Кто знает, почему тому или этому из нас в какой момент приплетается озарение. И шепчет: вот твоя минута, вот твой шанс родной. Может, верхние люди с облаков спускают выбранный ими по настроению тумблер, или нижние нелюди из огненных катакомб и ледяных ноосфер жмущейся на своей орбите матушки Земли жмут случайным локтем на незаметную кнопочку. А уж отчего вохры делают то или иное, того ни снизу, ни выше уж никто не разберет. Но ясный и точный звоночек вдарил в голову до этого обретавшегося в пораженческом тумане Горбыша, и этот Горбыш вышел в круг.
Ловким движением пожарного человека он ткнул на заблеванный пол Пьеро и сорвал с него и натянул на себя ласты. После вырвал у этого же бесполезную голубому гармонь и растянул меха. А уж тянуть гармонь он умел. Недаром в их далеком поселке с детства стоял возле лузгающих, трещащих домином и гармонями горлопанов.
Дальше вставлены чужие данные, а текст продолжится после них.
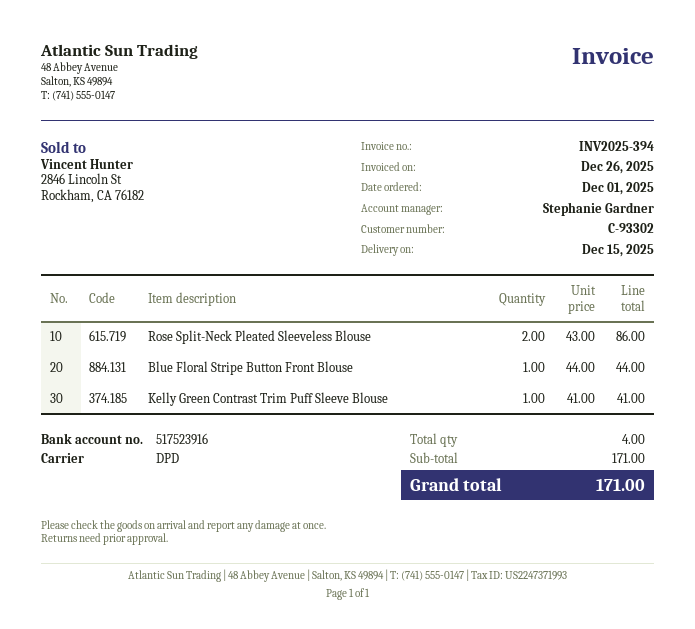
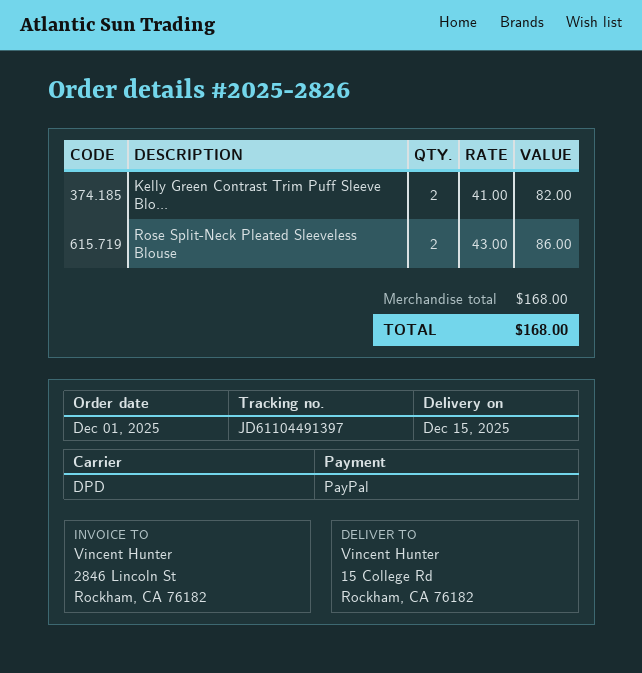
Blue Floral Stripe Button Front Blouse: 1 x 44.00 = 44.00 -> none
Kelly Green Contrast Trim Puff Sleeve Blouse: 1 x 41.00 = 41.00 -> 2 x 41.00 = 82.00
subtotal: 171.00 -> 168.00
total: 171.00 -> 168.00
И широко растянул вохр прекрасную плясовую, красу пьяных застолий, от которой и мертвые черти вскакивают и дурят мехом, и прошелся в ластах вприсядочку, и в раскорячечку, и бочком: «И-эх схватил хло-опчи-и-иик, га-армошеч-ку, и-эх да порвал на-астень-кии лукошку-у… и-эх… да…» Ласты его, сорванная тут же с полковника фуражечка и пальцы на клавишах замелькали, как дни на проклятой дороге жизни. Зал ухнул в ладоши, подыгрывая плясовой.
Но АКЫНка поднял серп, и луна ударила в глаз дикого певуна того мира, и вохр это увидал, не зря он был гармонист от бога и, когда наяривал, все чуял и подмечал. Тогда вохр сделал одно, что могло сломать пополам и луну. Он откинул взъярившуюся в полете гармонь, и та, родная, совершив пируэт замысловатей премьерского, уселась, хрякнув, на серп дуралея с волосатой, как войлок, грудью. А сам вохр, упав на передние лапы – ах, жаль, что не случилось еще пары ласт! – страшенною псою и собакой, какие иногда бродят у них от станции до леса, выглядывая припоздавших и шатучих, бросился на АКЫНку, лая припухшим сразу языком, пуская бешеную слюну и норовя вырвать из груди клок, а то и целую шкурку шерсти. На память об этом прекрасном дне. И АКЫНка оступился на шаг, отступил и, повернувшись, боком, как получивший предпоследнюю пулю яда святой грешник человек Распутин, бросился, изрыгая проклятия на всех живых языках и ковыляя прочь. Ну не актуальное искусство гармонь?!
И тогда после всего Горбыш еще получил удостоверение сатисфакции этого дня, что, мол, да – твоя минута пикнула, трухнув ногой уже на улице, отъезжая, ржавую педаль мотоциклетки, когда подошел к нему со злобной миной вывернувшийся из «Лексуса» затекший в ожидании Моргатый и жестяным тоном спросил:
– Ты чего тут потерял, вохра?
Горбыш оловянным глазом поглядел на ранее кутавшегося в недоступный кожаный плащ и цинковым тоном выплюнул:
– Мы уж тут знаем. Пакет вам передать.
– Какой пакет, где? Давай, – испугался мачо.
– Устный, – пояснил человек с непростым знаком «М. Г. Университет» и в одной забытой к снятию ласте. – Велено передать: «Так держать!» – и захлопав техникой и кашляя в дыму, укатил.
А Моргатый сжался и подумал: этот – мачо. «Я мачо внутри второго, может, третьего городского кольца. А этот – мачо вне его. Там, где выползают глухие туманы на комканые, как простынки, поселки и пригороды. Где лежит другой мир и страшные псы выгрызают холодных бегущих людей по пути от платформ до первого ларька, или где одинокие грустные мачо выходят на сельские, утрамбованные зверьем тропы, держа за пазухой серп, кистень, оглоблю или, на худой конец, молот. И глядят на мир улыбчивыми губами с чуть спущенной на угол желтой слюной.